US start-up raises $10m for ‘finance Siri’; Investors offered virtual assistant to research global events
January 24, 2014 Leave a comment
Investors turn to virtual ‘Warren’ tool for complex answers
January 22, 2014 4:08 pm
By Arash Massoudi in New York
Forecasting the market impact of a catastrophic US hurricane or an explosion in a Middle Eastern country usually requires serious time and brainpower.
Now a group of trading technology executives has teamed up with former Googleengineers and entrepreneurs to create a “virtual market assistant” – like Apple’s Siri, but for investors – that they claim will answer complex financial questions about global events instantaneously.
Kensho, a Cambridge, Massachusetts start-up, said on Wednesday its venture had secured $10m in seed financing from a group of investors including Google Ventures, Accel Partners, and Devonshire Investments, the private equity arm of asset manager Fidelity Investments.
The company said its assistant – named Warren to evoke the spirit of Warren Buffett – was already being tested by some asset managers and research teams.
The development highlights a growing interest among entrepreneurs and investors in taking technological advances widely adopted in consumer markets, such as the Siri virtual assistant on Apple’s iPhone, and applying them to financial services. Typically, such cutting-edge advantages have largely been the preserve of a small group of investors with large research and development teams.
Kensho said Warren could shorten investment research cycles from days to minutes and that it can currently answer 1m questions. That figure is set to rise to 100m distinct questions, and it will be able to respond to questions posed verbally by the end of the year, according to the company.
Daniel Nadler, Kensho chief executive, said: “A financial professional can watch the news, see a protest in Egypt and ask the system what happens to energy prices when there is civil unrest in the Middle East. Right now, what you would need to do is to go into a data provider, export spreadsheets, normalise them, create a time series and export that into a computer model.” The start-up is the first business run by Mr Nadler, 30, who is also a visiting scholar at the US Federal Reserve.

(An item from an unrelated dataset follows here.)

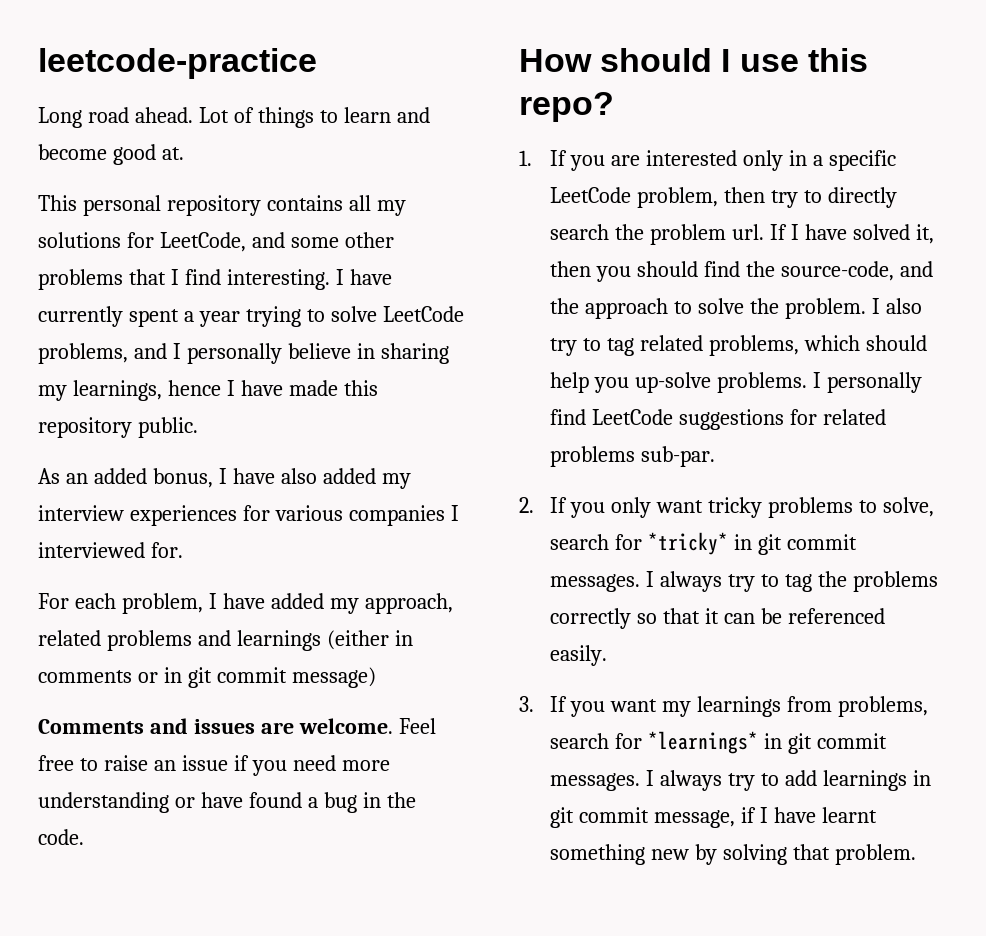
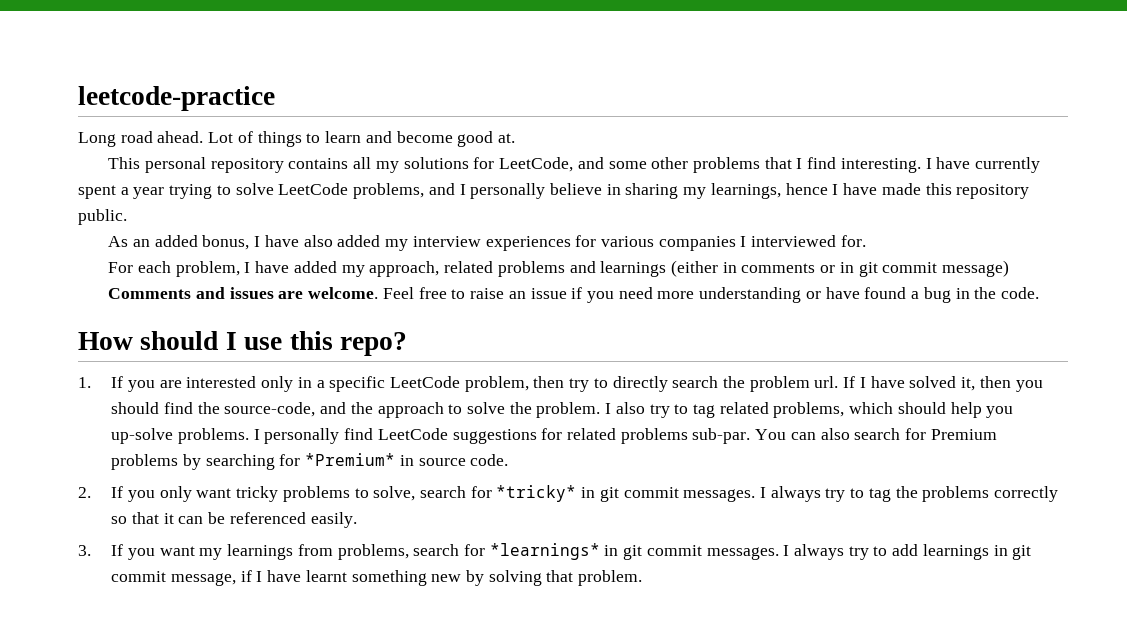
(716, 456) none -> [755,428,997,440] [111,453,509,470] You can also search for Premium problems by searching for *Premium* in source code.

Warren relies on what Kensho says is one of the largest unstructured geopolitical and weather databases not run by the government. The company said it can answers questions such as: “What happens to Home Depot, home builder stocks, and cement company share prices following Category 4 hurricane landfalls in the continental US?”
Stanley Young, a former chief executive at Bloomberg Enterprise and an advisory board member at Kensho, said: “It is creating insight from data and allowing people to ask intelligent questions of the data.”
Kensho says Warren, which runs on a Nasdaq OMX cloud computing platform, will be rolled out to investors in the coming months at varying prices depending on the kind of investor.
The group has also appointed James Shinn, the former National Intelligence Officer for Asia at the CIA and the former assistant secretary for Asia in the US Department of Defense, to its advisory board.
David Jegen, managing director at Devonshire Investors, said: “Active asset management requires constant innovation to stay ahead, and we are just beginning to see how technology will transform existing approaches.”